- **Work order**
Could you retype all of the data below exactly as given?

- **Input data**
=== Section Start ===
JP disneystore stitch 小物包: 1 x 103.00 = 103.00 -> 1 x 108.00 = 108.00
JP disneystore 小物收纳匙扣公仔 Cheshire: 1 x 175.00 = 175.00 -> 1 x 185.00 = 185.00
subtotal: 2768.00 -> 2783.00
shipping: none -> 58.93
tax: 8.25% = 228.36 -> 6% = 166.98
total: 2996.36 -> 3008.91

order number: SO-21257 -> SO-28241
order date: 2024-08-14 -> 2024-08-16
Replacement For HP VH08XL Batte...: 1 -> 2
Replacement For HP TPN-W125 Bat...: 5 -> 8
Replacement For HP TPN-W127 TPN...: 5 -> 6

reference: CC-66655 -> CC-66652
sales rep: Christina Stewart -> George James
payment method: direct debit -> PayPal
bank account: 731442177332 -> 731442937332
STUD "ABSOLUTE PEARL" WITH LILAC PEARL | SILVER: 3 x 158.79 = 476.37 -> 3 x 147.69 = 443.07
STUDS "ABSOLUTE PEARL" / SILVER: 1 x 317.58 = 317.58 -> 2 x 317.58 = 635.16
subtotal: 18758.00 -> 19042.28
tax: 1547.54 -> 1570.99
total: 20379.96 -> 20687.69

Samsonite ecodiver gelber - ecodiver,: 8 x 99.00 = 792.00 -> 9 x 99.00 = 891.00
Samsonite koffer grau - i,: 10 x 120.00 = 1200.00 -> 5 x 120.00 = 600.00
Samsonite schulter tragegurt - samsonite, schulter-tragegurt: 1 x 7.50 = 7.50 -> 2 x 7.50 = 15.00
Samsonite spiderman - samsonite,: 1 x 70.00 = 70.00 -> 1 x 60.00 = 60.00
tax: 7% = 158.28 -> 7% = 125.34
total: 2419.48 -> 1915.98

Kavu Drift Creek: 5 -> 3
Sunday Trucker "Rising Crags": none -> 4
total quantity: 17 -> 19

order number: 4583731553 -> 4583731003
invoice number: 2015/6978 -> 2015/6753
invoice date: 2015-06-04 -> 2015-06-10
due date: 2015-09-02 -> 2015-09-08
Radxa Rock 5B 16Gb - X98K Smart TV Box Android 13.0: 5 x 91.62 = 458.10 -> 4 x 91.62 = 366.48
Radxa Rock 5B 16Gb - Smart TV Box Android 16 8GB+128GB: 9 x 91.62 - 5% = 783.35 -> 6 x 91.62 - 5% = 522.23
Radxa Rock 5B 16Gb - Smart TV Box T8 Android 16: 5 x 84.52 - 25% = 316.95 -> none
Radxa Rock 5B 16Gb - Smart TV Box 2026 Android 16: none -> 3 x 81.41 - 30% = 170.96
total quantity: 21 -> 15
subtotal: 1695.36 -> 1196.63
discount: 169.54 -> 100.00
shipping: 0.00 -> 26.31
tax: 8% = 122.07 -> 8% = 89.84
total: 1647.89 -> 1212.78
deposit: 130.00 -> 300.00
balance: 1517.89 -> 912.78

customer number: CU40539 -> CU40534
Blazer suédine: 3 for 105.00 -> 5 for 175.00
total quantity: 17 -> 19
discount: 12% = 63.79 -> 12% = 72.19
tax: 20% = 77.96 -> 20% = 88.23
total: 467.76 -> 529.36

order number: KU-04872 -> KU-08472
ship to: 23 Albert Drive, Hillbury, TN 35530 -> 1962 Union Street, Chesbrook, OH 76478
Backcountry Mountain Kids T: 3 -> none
=== Section End ===
- **Reply**
JP disneystore stitch 小物包: 1 x 103.00 = 103.00 -> 1 x 108.00 = 108.00
JP disneystore 小物收纳匙扣公仔 Cheshire: 1 x 175.00 = 175.00 -> 1 x 185.00 = 185.00
subtotal: 2768.00 -> 2783.00
shipping: none -> 58.93
tax: 8.25% = 228.36 -> 6% = 166.98
total: 2996.36 -> 3008.91

order number: SO-21257 -> SO-28241
order date: 2024-08-14 -> 2024-08-16
Replacement For HP VH08XL Batte...: 1 -> 2
Replacement For HP TPN-W125 Bat...: 5 -> 8
Replacement For HP TPN-W127 TPN...: 5 -> 6

reference: CC-66655 -> CC-66652
sales rep: Christina Stewart -> George James
payment method: direct debit -> PayPal
bank account: 731442177332 -> 731442937332
STUD "ABSOLUTE PEARL" WITH LILAC PEARL | SILVER: 3 x 158.79 = 476.37 -> 3 x 147.69 = 443.07
STUDS "ABSOLUTE PEARL" / SILVER: 1 x 317.58 = 317.58 -> 2 x 317.58 = 635.16
subtotal: 18758.00 -> 19042.28
tax: 1547.54 -> 1570.99
total: 20379.96 -> 20687.69

Samsonite ecodiver gelber - ecodiver,: 8 x 99.00 = 792.00 -> 9 x 99.00 = 891.00
Samsonite koffer grau - i,: 10 x 120.00 = 1200.00 -> 5 x 120.00 = 600.00
Samsonite schulter tragegurt - samsonite, schulter-tragegurt: 1 x 7.50 = 7.50 -> 2 x 7.50 = 15.00
Samsonite spiderman - samsonite,: 1 x 70.00 = 70.00 -> 1 x 60.00 = 60.00
tax: 7% = 158.28 -> 7% = 125.34
total: 2419.48 -> 1915.98

Kavu Drift Creek: 5 -> 3
Sunday Trucker "Rising Crags": none -> 4
total quantity: 17 -> 19

order number: 4583731553 -> 4583731003
invoice number: 2015/6978 -> 2015/6753
invoice date: 2015-06-04 -> 2015-06-10
due date: 2015-09-02 -> 2015-09-08
Radxa Rock 5B 16Gb - X98K Smart TV Box Android 13.0: 5 x 91.62 = 458.10 -> 4 x 91.62 = 366.48
Radxa Rock 5B 16Gb - Smart TV Box Android 16 8GB+128GB: 9 x 91.62 - 5% = 783.35 -> 6 x 91.62 - 5% = 522.23
Radxa Rock 5B 16Gb - Smart TV Box T8 Android 16: 5 x 84.52 - 25% = 316.95 -> none
Radxa Rock 5B 16Gb - Smart TV Box 2026 Android 16: none -> 3 x 81.41 - 30% = 170.96
total quantity: 21 -> 15
subtotal: 1695.36 -> 1196.63
discount: 169.54 -> 100.00
shipping: 0.00 -> 26.31
tax: 8% = 122.07 -> 8% = 89.84
total: 1647.89 -> 1212.78
deposit: 130.00 -> 300.00
balance: 1517.89 -> 912.78

customer number: CU40539 -> CU40534
Blazer suédine: 3 for 105.00 -> 5 for 175.00
total quantity: 17 -> 19
discount: 12% = 63.79 -> 12% = 72.19
tax: 20% = 77.96 -> 20% = 88.23
total: 467.76 -> 529.36

order number: KU-04872 -> KU-08472
ship to: 23 Albert Drive, Hillbury, TN 35530 -> 1962 Union Street, Chesbrook, OH 76478
Backcountry Mountain Kids T: 3 -> none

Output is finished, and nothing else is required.